[WORK TO COMPLETE] Transcribe the data exactly, pictures excluded.

(Before-and-after page screenshots)
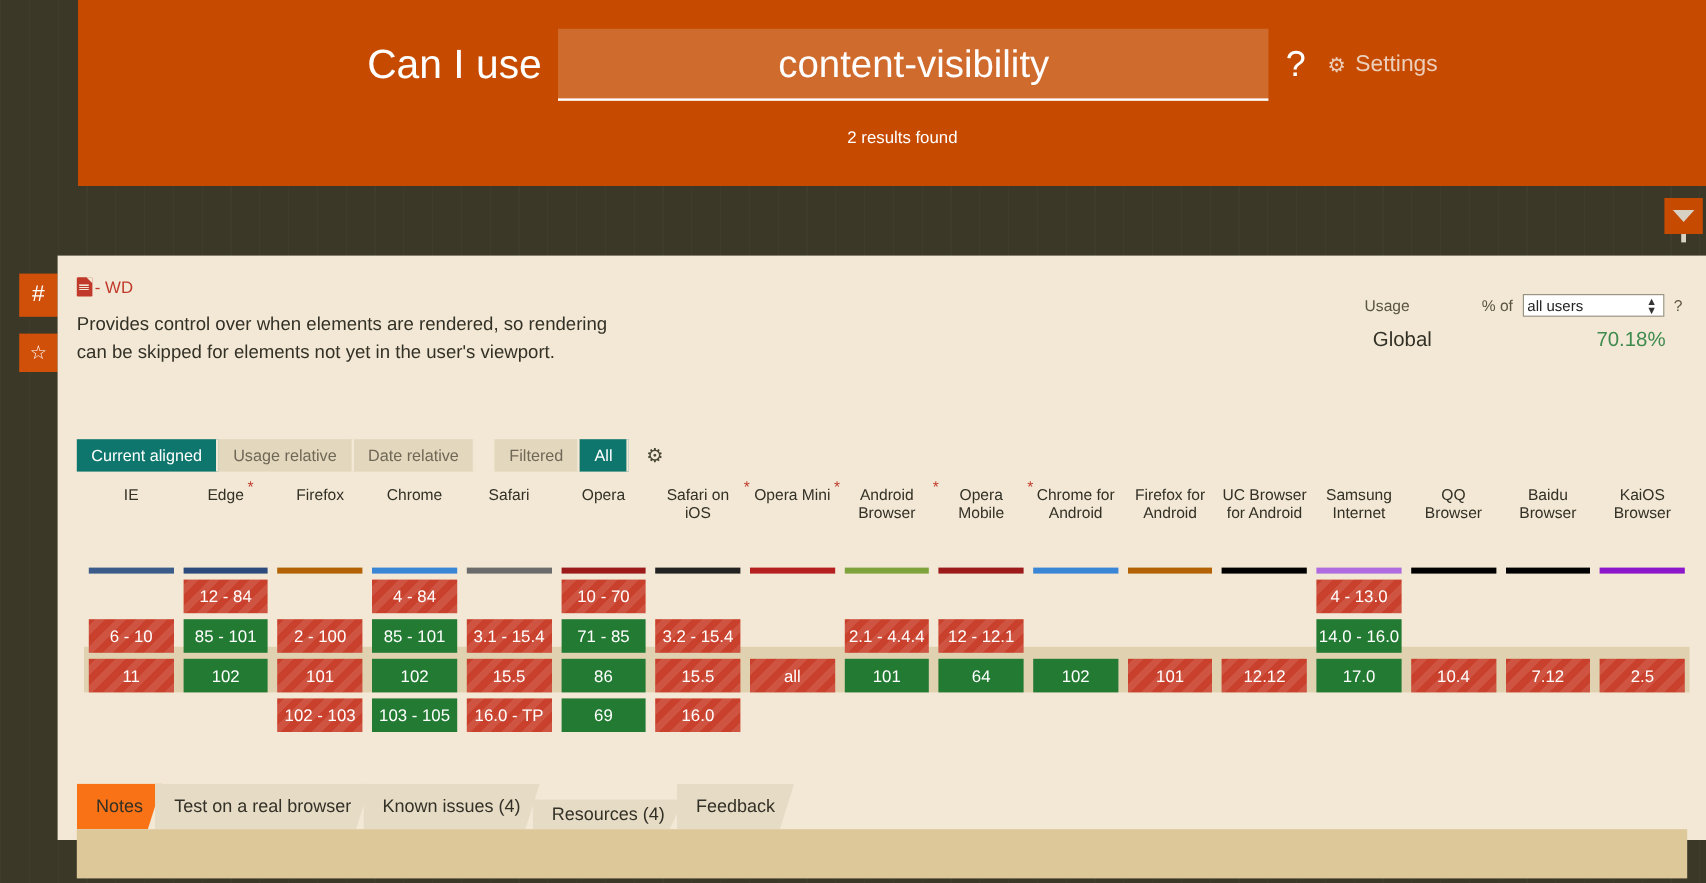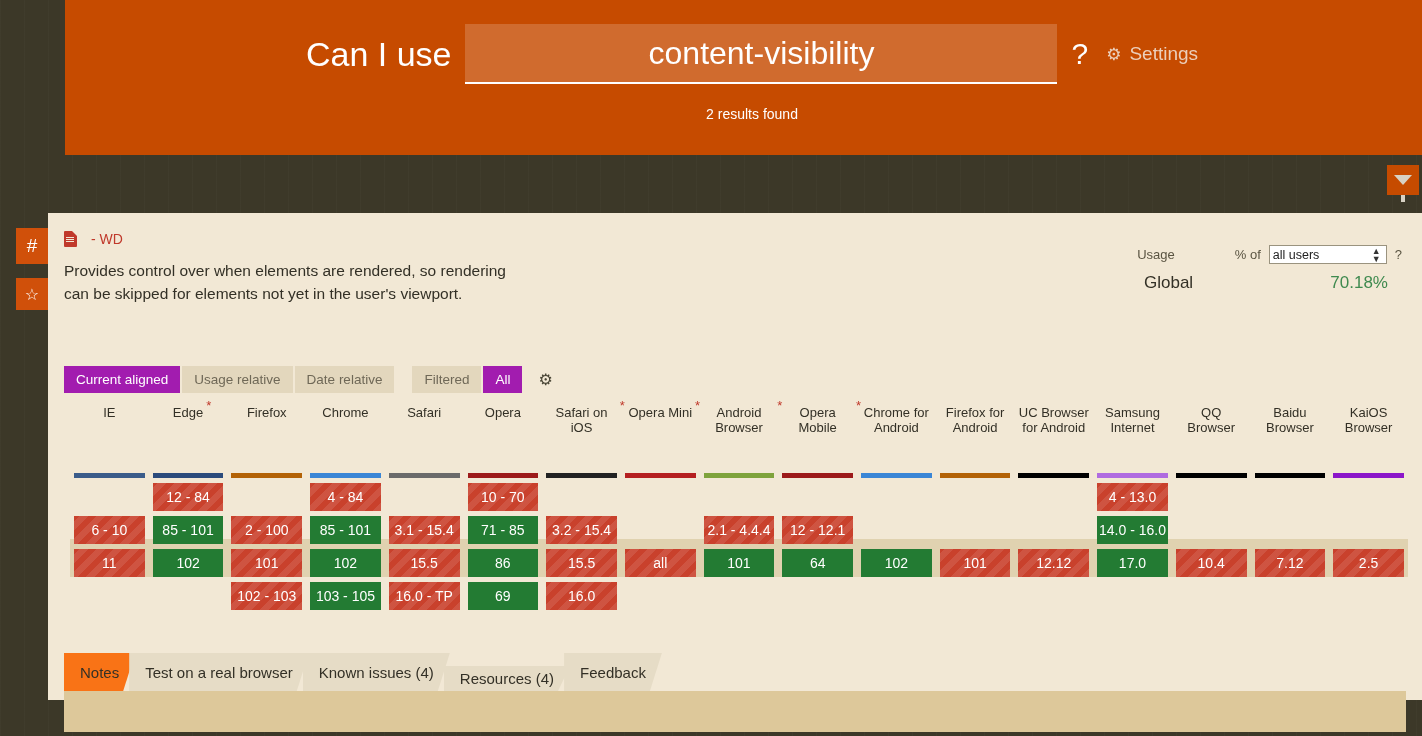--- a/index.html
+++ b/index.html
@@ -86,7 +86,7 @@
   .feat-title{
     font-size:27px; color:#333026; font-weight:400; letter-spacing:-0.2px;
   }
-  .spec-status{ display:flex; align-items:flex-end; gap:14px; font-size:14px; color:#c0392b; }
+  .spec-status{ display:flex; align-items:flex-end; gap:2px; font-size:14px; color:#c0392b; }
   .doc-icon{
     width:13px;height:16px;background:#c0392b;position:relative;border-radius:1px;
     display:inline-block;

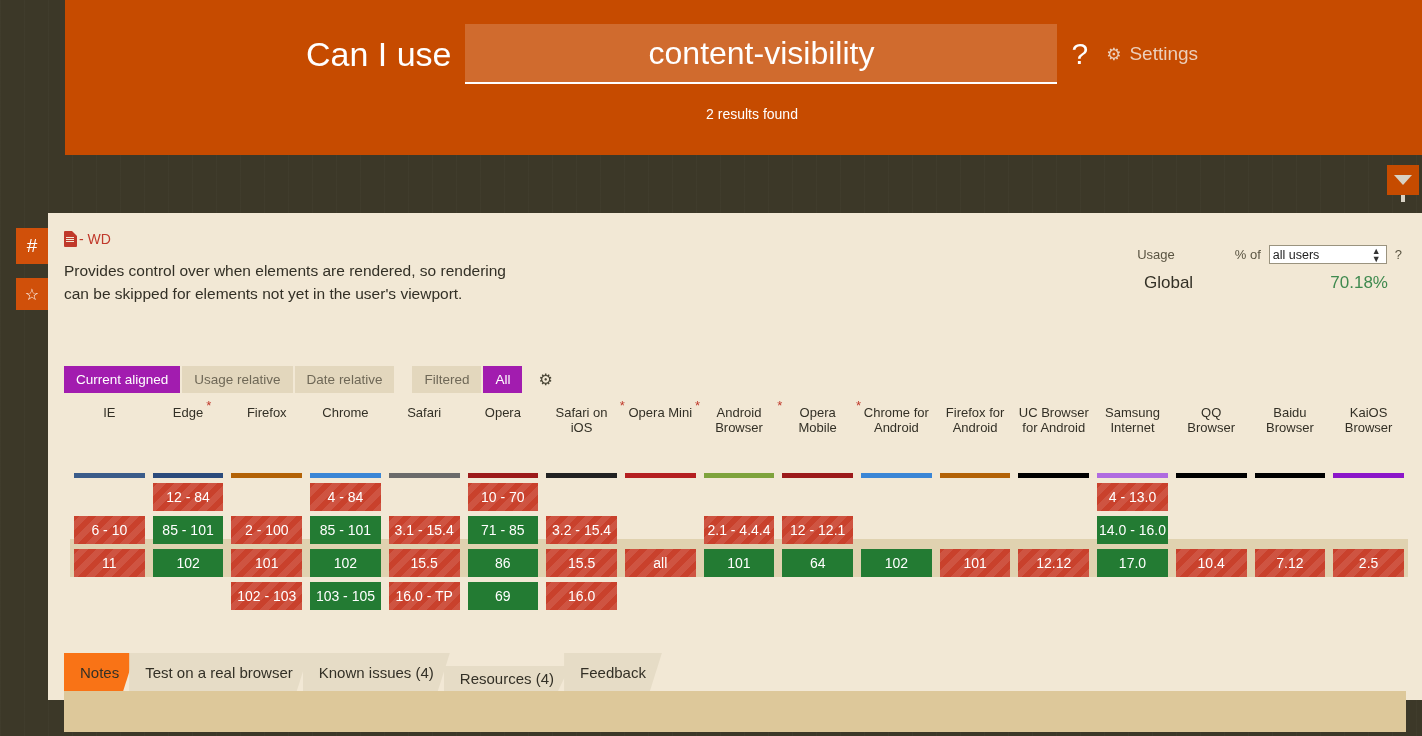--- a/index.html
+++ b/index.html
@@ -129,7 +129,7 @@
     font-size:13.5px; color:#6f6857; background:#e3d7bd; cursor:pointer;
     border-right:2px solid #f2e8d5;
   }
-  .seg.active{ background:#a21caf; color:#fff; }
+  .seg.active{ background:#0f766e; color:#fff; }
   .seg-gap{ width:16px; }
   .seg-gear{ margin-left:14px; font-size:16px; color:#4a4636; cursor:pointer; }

[FINISHED EXERCISE]
--- a/index.html
+++ b/index.html
@@ -86,7 +86,7 @@
   .feat-title{
     font-size:27px; color:#333026; font-weight:400; letter-spacing:-0.2px;
   }
-  .spec-status{ display:flex; align-items:flex-end; gap:14px; font-size:14px; color:#c0392b; }
+  .spec-status{ display:flex; align-items:flex-end; gap:2px; font-size:14px; color:#c0392b; }
   .doc-icon{
     width:13px;height:16px;background:#c0392b;position:relative;border-radius:1px;
     display:inline-block;

--- a/index.html
+++ b/index.html
@@ -129,7 +129,7 @@
     font-size:13.5px; color:#6f6857; background:#e3d7bd; cursor:pointer;
     border-right:2px solid #f2e8d5;
   }
-  .seg.active{ background:#a21caf; color:#fff; }
+  .seg.active{ background:#0f766e; color:#fff; }
   .seg-gap{ width:16px; }
   .seg-gear{ margin-left:14px; font-size:16px; color:#4a4636; cursor:pointer; }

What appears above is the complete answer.